**WHAT THIS TASK INVOLVES:**
An exact copy of each line below is needed, with no images in it.
━━ SOURCE MATERIAL ━━
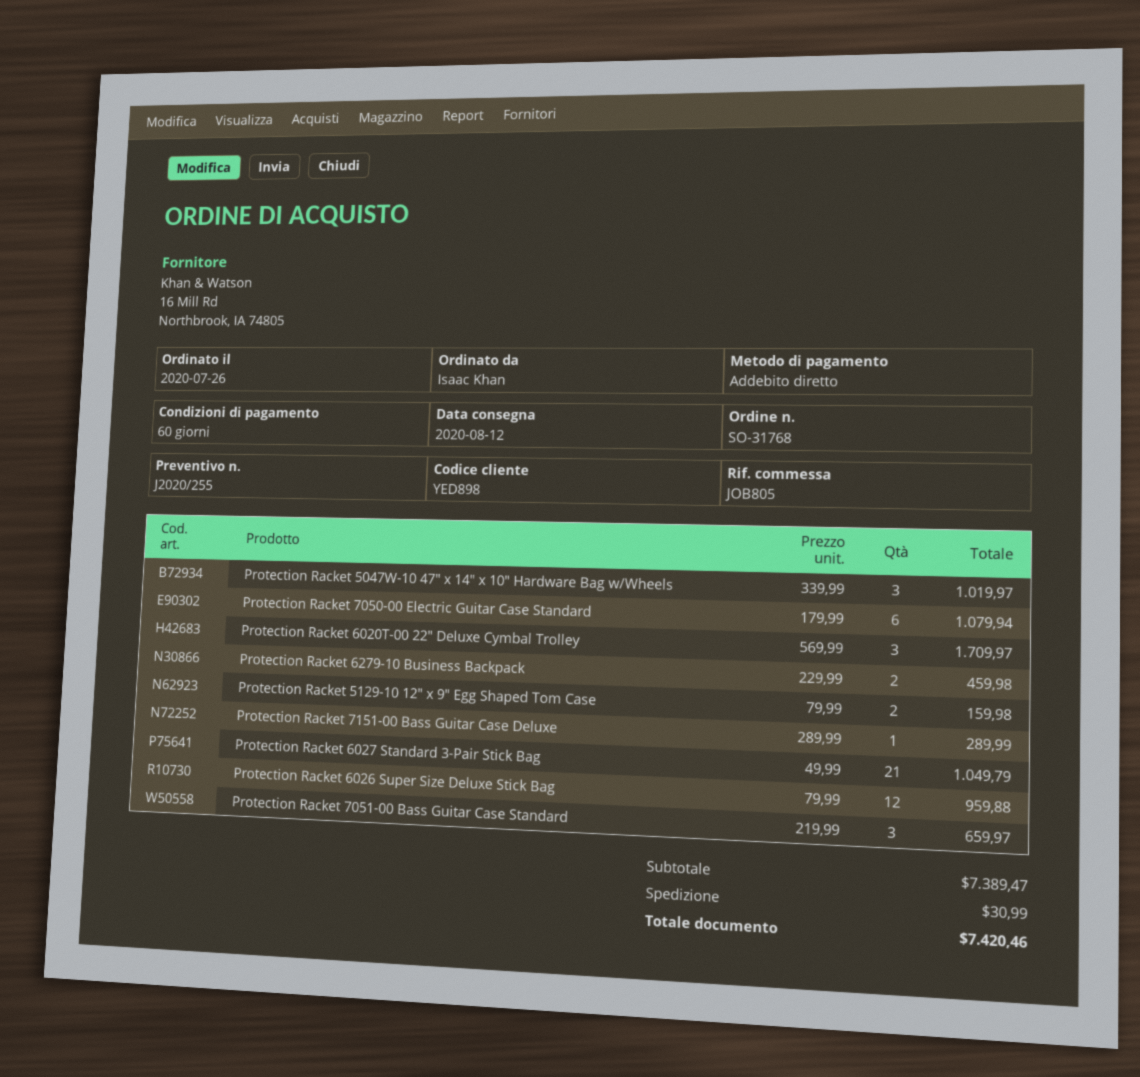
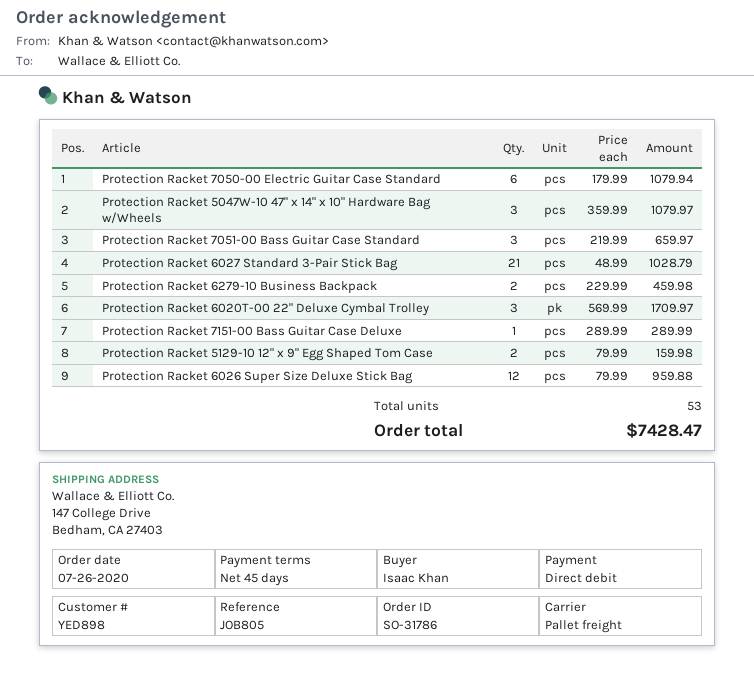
order number: SO-31768 -> SO-31786
payment terms: 60 days -> 45 days
Protection Racket 5047W-10 47" x 14" x 10" Hardware Bag w/Wheels: 3 x 339.99 = 1019.97 -> 3 x 359.99 = 1079.97
Protection Racket 6027 Standard 3-Pair Stick Bag: 21 x 49.99 = 1049.79 -> 21 x 48.99 = 1028.79
shipping: 30.99 -> none
total: 7420.46 -> 7428.47

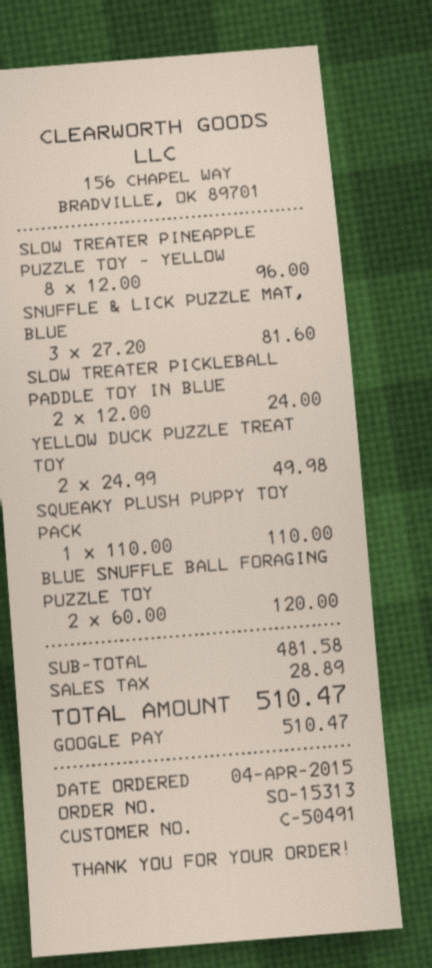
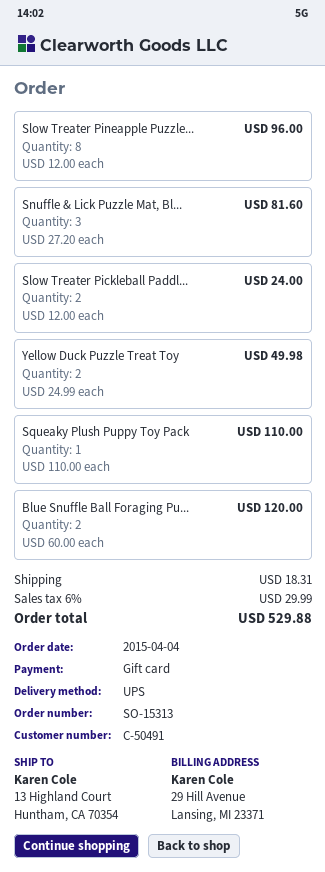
payment method: Google Pay -> gift card
shipping: none -> 18.31
tax: 28.89 -> 29.99
total: 510.47 -> 529.88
━━━
**REPLY TO THE TASK:**
order number: SO-31768 -> SO-31786
payment terms: 60 days -> 45 days
Protection Racket 5047W-10 47" x 14" x 10" Hardware Bag w/Wheels: 3 x 339.99 = 1019.97 -> 3 x 359.99 = 1079.97
Protection Racket 6027 Standard 3-Pair Stick Bag: 21 x 49.99 = 1049.79 -> 21 x 48.99 = 1028.79
shipping: 30.99 -> none
total: 7420.46 -> 7428.47

payment method: Google Pay -> gift card
shipping: none -> 18.31
tax: 28.89 -> 29.99
total: 510.47 -> 529.88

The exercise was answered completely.